How many lines in the entries below contain the word "Rail"? Answer with the number and nothing else.

• _Source data_:
════════

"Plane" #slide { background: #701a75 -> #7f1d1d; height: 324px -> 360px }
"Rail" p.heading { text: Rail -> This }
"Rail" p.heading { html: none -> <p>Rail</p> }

════════

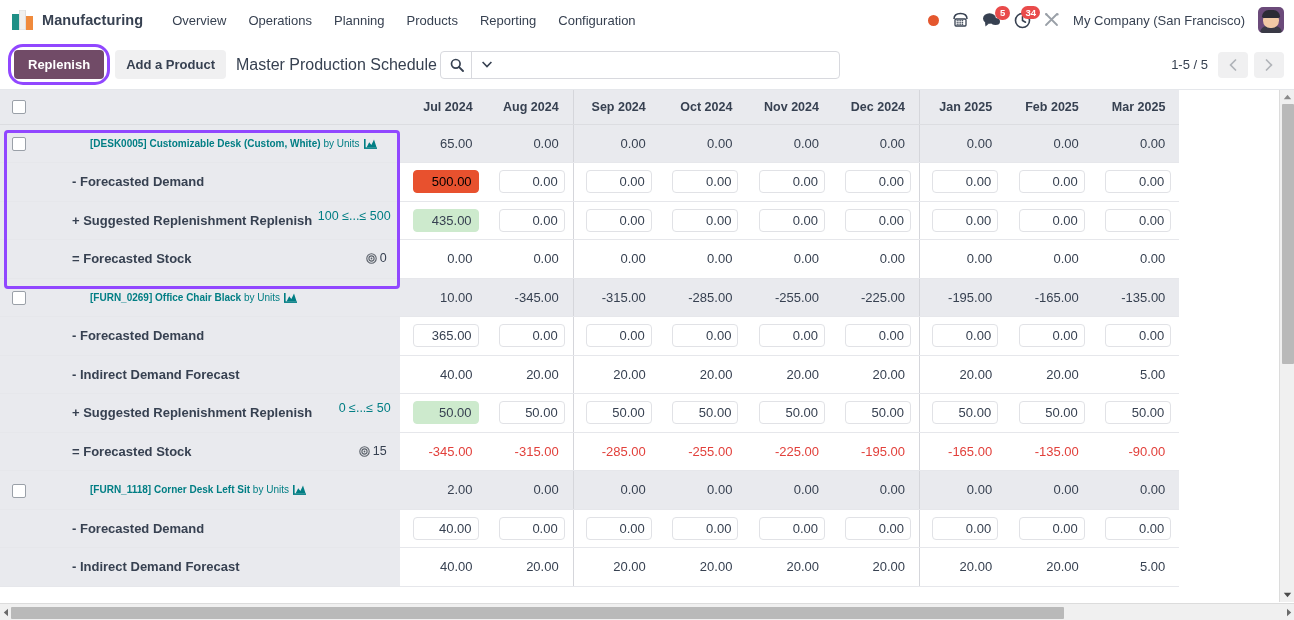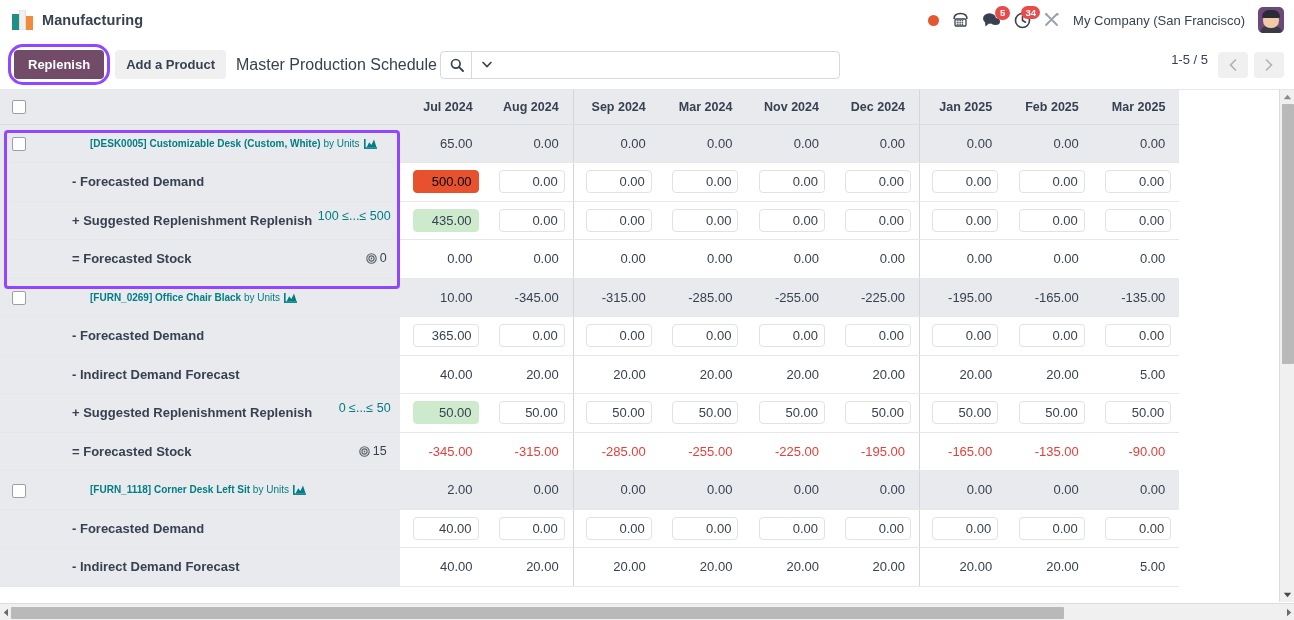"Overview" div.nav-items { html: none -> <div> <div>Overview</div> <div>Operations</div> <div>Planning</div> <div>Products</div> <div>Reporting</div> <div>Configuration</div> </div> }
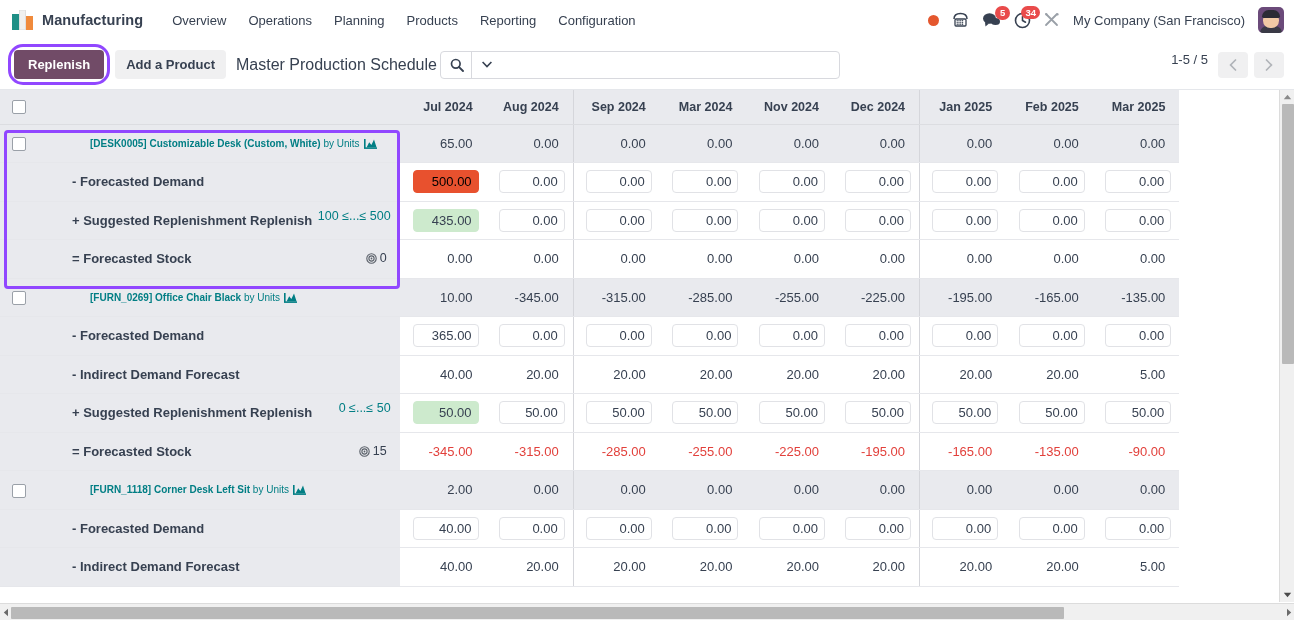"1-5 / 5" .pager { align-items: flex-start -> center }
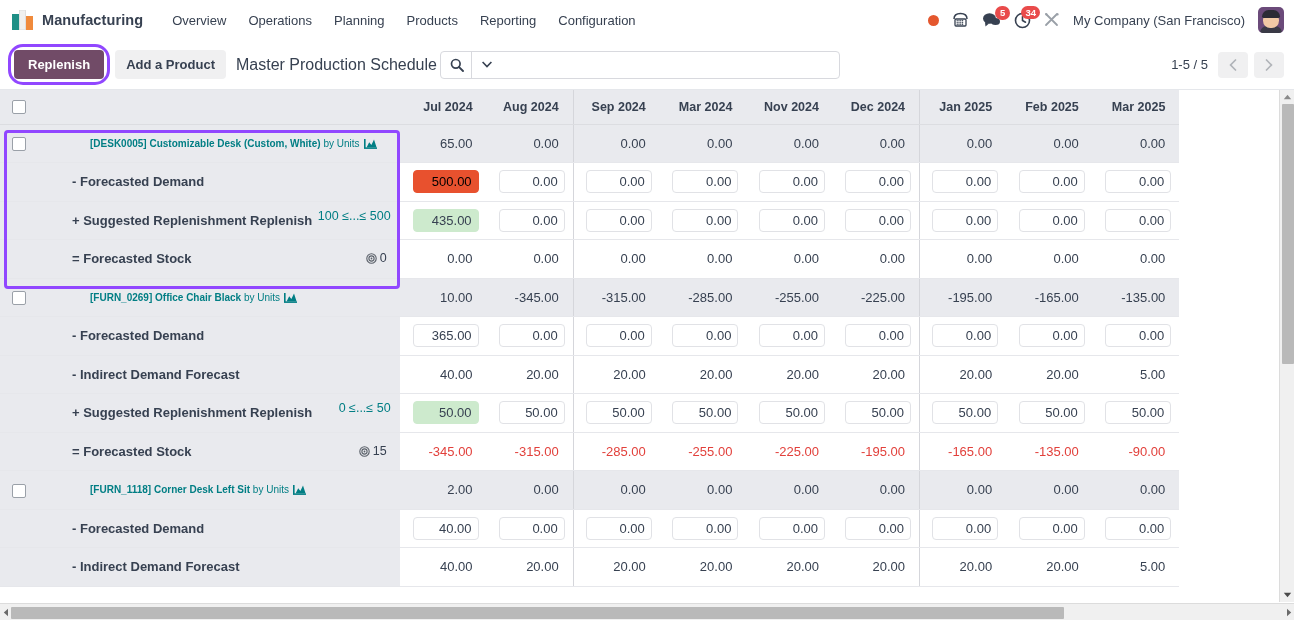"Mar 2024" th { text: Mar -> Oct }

════════

• _Answer space_:
2